WALTHAM, Mass — There are new drugs to slow the progression of Alzheimer’s Disease -- and more promising treatments coming in the future. But a new report suggests there may not be enough specialists to prescribe them.

The Alzheimer’s Association just released its annual 2023 ‘Facts And Figures,’ a 132-page volume that looks at the current and projected activity of the brain-wasting disease.  It finds that by about mid-century, unless a cure is found, U.S. Alzheimer’s cases will about double -- from around 7 million to 13 million. Not keeping up with that growth: the number of neurologists and gerontologists needed to provide care.

“We need to see something like a 60 percent increase just in the number of geriatricians,” said Jim Wessler, CEO of the Massachusetts/New Hampshire chapter of the Alzheimer’s Association. “We have a lot of work cut out for us.”

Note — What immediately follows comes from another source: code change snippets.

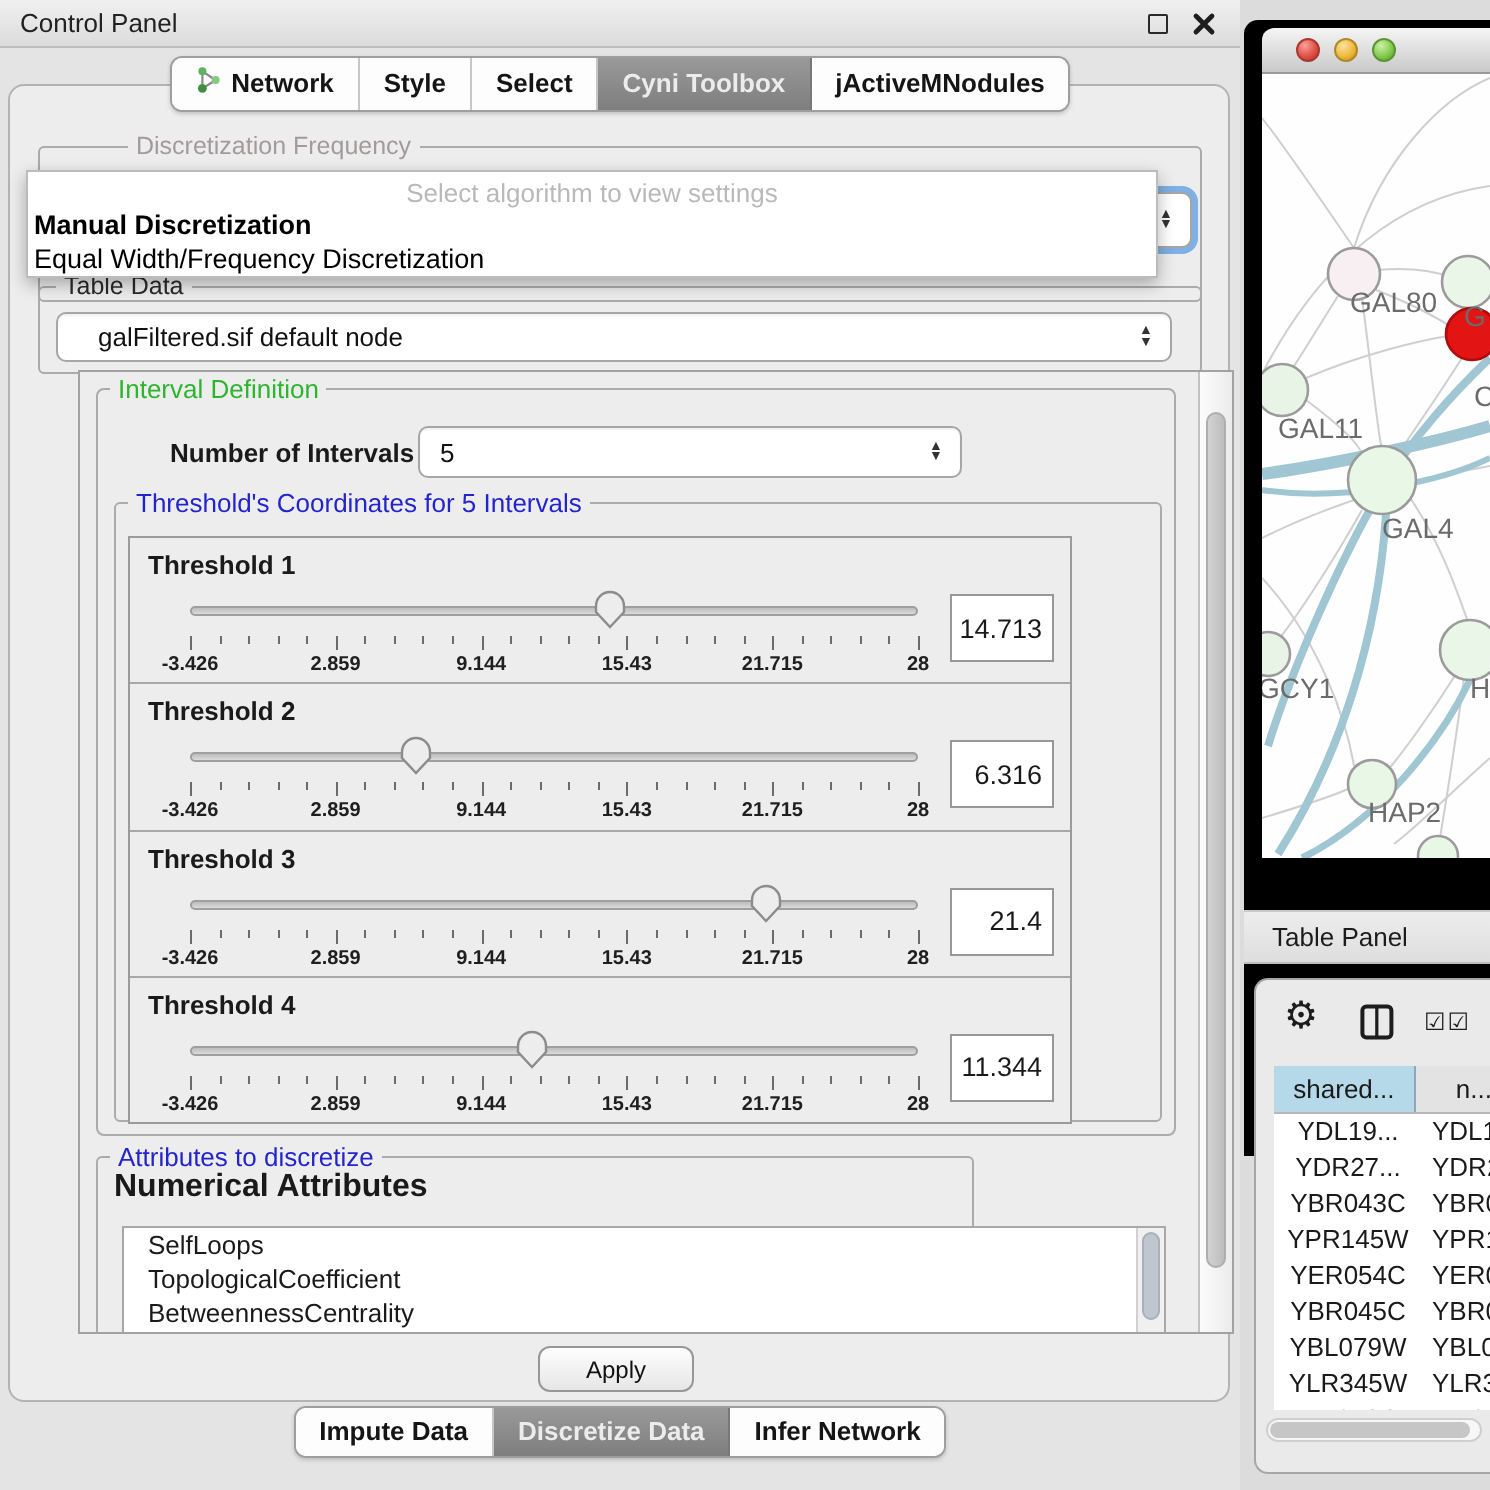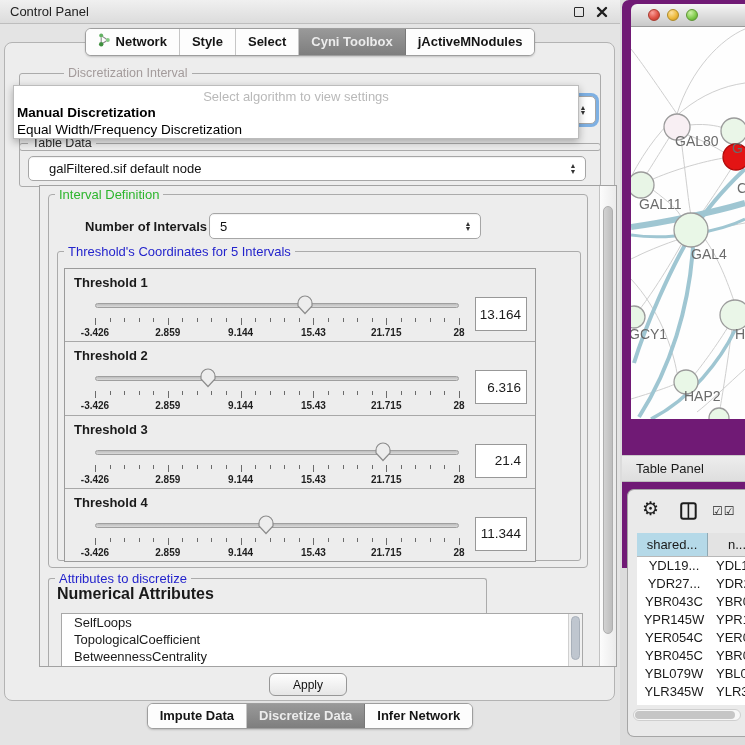--- a/index.html
+++ b/index.html
@@ -141,7 +141,7 @@
   <div class="cp-content">
 
     <div class="groupbox" style="left:14px; top:30px; width:582px; height:78px;">
-      <span class="legend faded" style="left:44px;">Discretization Interval</span>
+      <span class="legend faded" style="left:44px;">Discretization Frequency</span>
       <div class="combo focusring" style="left:44px; top:22px; width:532px; height:28px;">
         <span class="combo-text"></span>
         <span class="stepper">

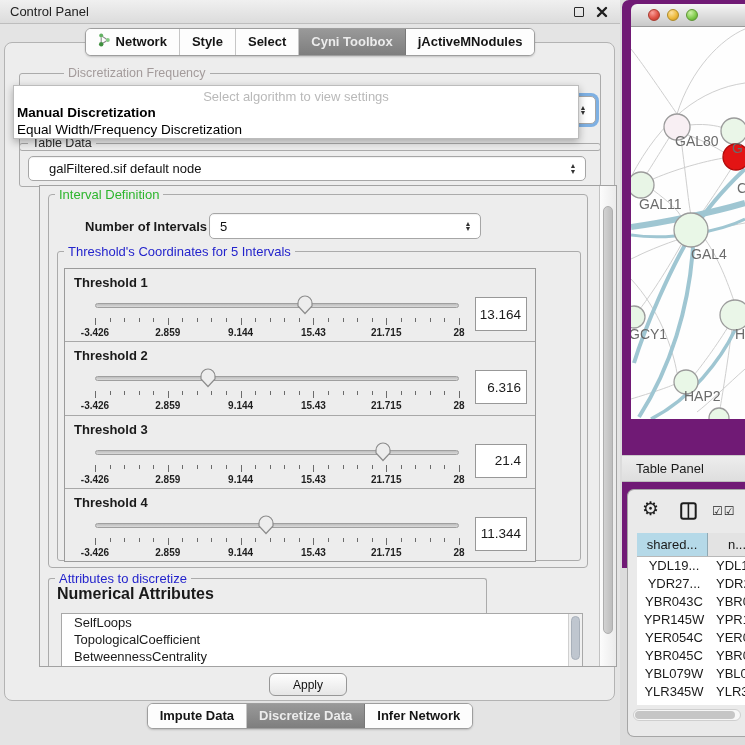--- a/index.html
+++ b/index.html
@@ -92,8 +92,8 @@
     background:linear-gradient(#fefefe,#e6e6e6); border:1px solid #979797; border-radius:6px;
     font-size:12px; color:#111; display:flex; align-items:center; justify-content:center; }
   
-  .net-window { position:absolute; left:622px; top:0; width:123px; height:568px;
-    background:#701a75; border-top-left-radius:7px; }
+  .net-window { position:absolute; left:622px; top:10px; width:123px; height:568px;
+    background:#000000; border-top-left-radius:7px; }
   .net-titlebar { position:absolute; left:9px; top:4px; right:0; height:23px;
     background:linear-gradient(#f5f5f5,#c9c9c9); border-top-left-radius:6px; border-bottom:1px solid #9a9a9a; }
   .light { position:absolute; top:5px; width:12px; height:12px; border-radius:50%; }

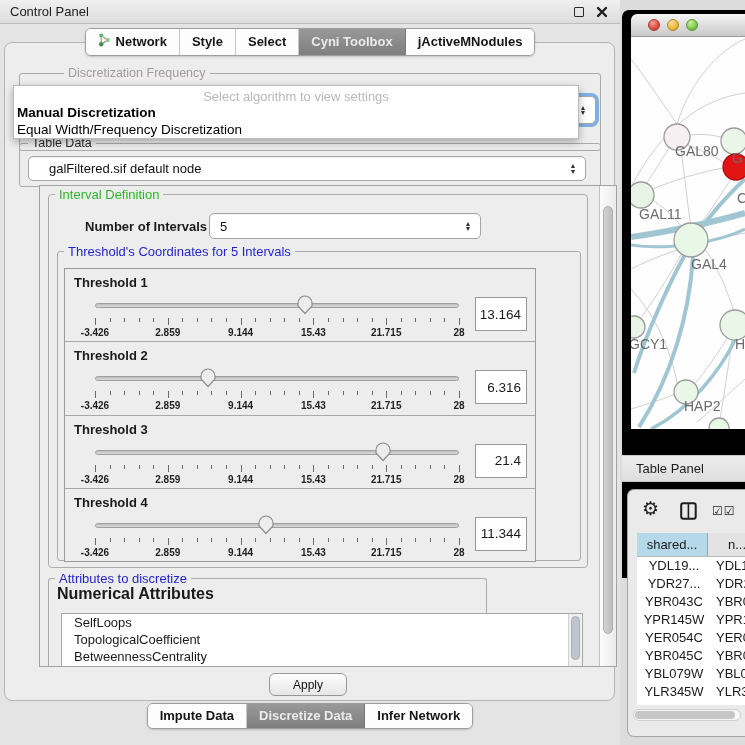--- a/index.html
+++ b/index.html
@@ -231,7 +231,7 @@
                       </svg>
         </div>
       </div>
-      <div class="value-box">13.164</div>
+      <div class="value-box">14.713</div>
     </div>
   </div>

And that’s just the increase in geriatricians needed in Massachusetts -- a state already overburdened with Alzheimer’s care.

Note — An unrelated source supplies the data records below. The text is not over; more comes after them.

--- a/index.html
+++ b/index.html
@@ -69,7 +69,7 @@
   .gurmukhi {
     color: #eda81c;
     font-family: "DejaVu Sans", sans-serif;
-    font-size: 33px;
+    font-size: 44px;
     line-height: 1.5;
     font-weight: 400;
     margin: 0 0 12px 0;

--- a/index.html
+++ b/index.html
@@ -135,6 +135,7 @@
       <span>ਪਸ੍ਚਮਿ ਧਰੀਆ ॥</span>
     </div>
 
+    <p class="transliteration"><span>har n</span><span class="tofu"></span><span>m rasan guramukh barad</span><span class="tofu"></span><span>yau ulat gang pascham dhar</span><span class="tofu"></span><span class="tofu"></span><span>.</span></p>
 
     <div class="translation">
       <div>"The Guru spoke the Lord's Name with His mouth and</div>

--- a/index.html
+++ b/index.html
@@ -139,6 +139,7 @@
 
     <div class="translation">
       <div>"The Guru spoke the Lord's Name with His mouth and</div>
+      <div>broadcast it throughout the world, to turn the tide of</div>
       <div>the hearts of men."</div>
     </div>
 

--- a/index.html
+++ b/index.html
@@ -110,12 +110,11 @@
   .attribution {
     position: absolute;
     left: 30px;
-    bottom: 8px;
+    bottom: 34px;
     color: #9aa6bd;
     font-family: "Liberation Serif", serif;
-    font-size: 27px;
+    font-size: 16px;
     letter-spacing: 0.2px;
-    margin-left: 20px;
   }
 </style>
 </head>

“Right now to get a full diagnostic workup at any of the major Boston teaching hospitals you could be looking at 6 to 10 months,” Wessler said. “That is unacceptable.”

The report suggests unless something is done, care inequity will increase -- with fewer and fewer Alzheimer’s patients able to take advantage of treatments.

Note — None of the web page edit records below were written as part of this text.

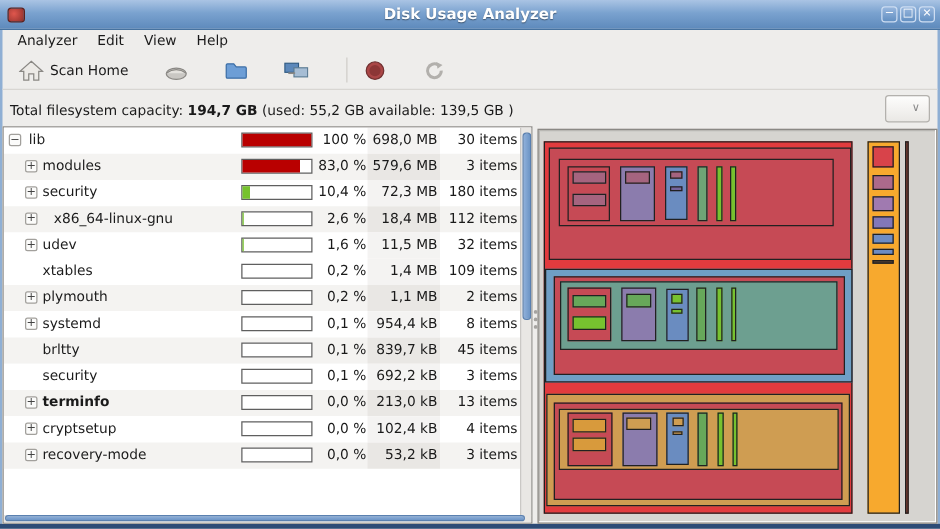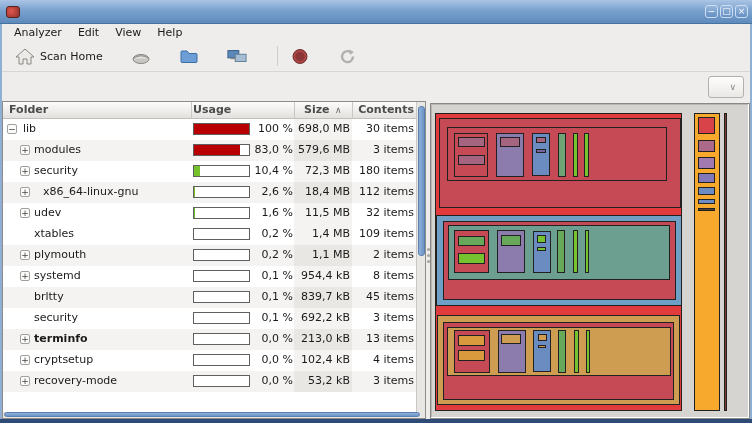--- a/index.html
+++ b/index.html
@@ -76,6 +76,7 @@
 
 <div class="titlebar">
   <div class="win-icon"></div>
+  <div class="title">Disk Usage Analyzer</div>
   <div class="winbtns">
     <div class="winbtn">−</div>
     <div class="winbtn">□</div>

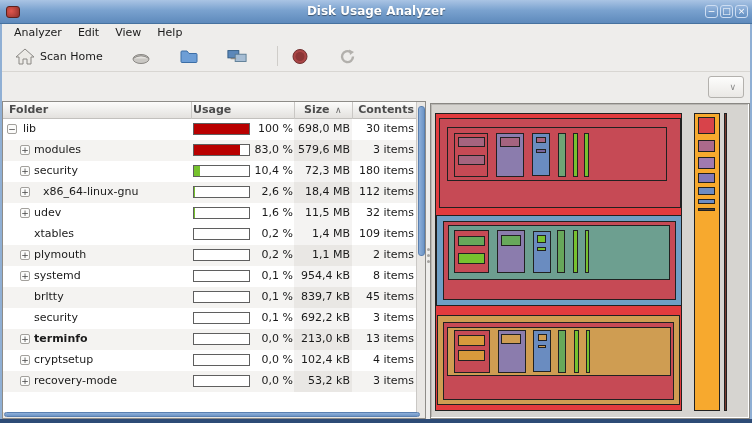--- a/index.html
+++ b/index.html
@@ -135,6 +135,7 @@
 </div>
 
 <div class="infobar">
+  <div class="fsinfo"><span>Total filesystem capacity: </span><b>194,7 GB</b><span> (used: 55,2 GB available: 139,5 GB )</span></div>
   <div class="viewsel">
     <span class="chev">∨</span>
   </div>

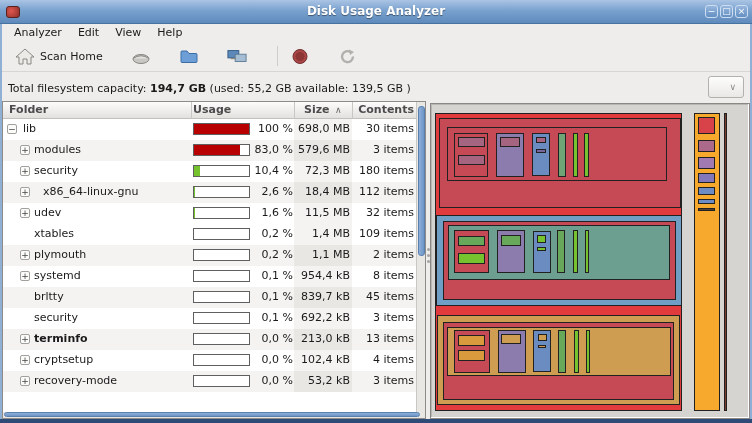--- a/index.html
+++ b/index.html
@@ -142,16 +142,6 @@
 </div>
 
 <div class="table-pane">
-  <div class="thead">
-    <span class="th" style="left:6px">Folder</span>
-    <span class="th" style="left:190px">Usage</span>
-    <span class="th" style="left:301px">Size</span>
-    <span class="sortind">∧</span>
-    <span class="th" style="left:352px;width:59px;text-align:right">Contents</span>
-    <span class="th-sep" style="left:188px"></span>
-    <span class="th-sep" style="left:291px"></span>
-    <span class="th-sep" style="left:349px"></span>
-  </div>
   <div class="rows" id="rows">
       <div class="row">
         <div class="size-bg"></div>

But it’s not just neurologists that are in short supply in the U.S.

Take primary care doctors.

“There’s a range of 20 to about 50,000 physicians that will be needed by 2034 that we don’t have,” said Ted Calianos, MD, president of the Massachusetts Medical Society.

And Calianos said up to 70,000 specialty doctors may be needed in the next ten years.

“So even if you look at the low end of those numbers, the 20,000 range, those numbers are daunting,” he said.

Earlier this month, the Massachusetts Medical Society released a report on doctor satisfaction in Massachusetts. It found 55 percent of respondents experienced symptoms suggestive of burnout -- with one in four planning to leave medicine in the next two years.

Calianos said there are several other reasons for the physician shortage -- including limited medical school slots, limited slots for residencies and the high cost of a medical education.

“If you look at the average debt load of a physician coming out of medical school, it is not unusual to see $200,000 to $250,000 of debt, Calianos said.

That alone sometimes affects what branch of medicine a graduate decides to pursue -- with lower-paying positions, such as primary care, ending up with fewer takers.

The Alzheimer’s Association is backing a Massachusetts bill that would provide debt relief for some medical school graduates.

“It would actually provide loan forgiveness for neurologists and geriatricians and neuropsychologists,” said Wessler. “As a way to incentivize the next generation of doctors.”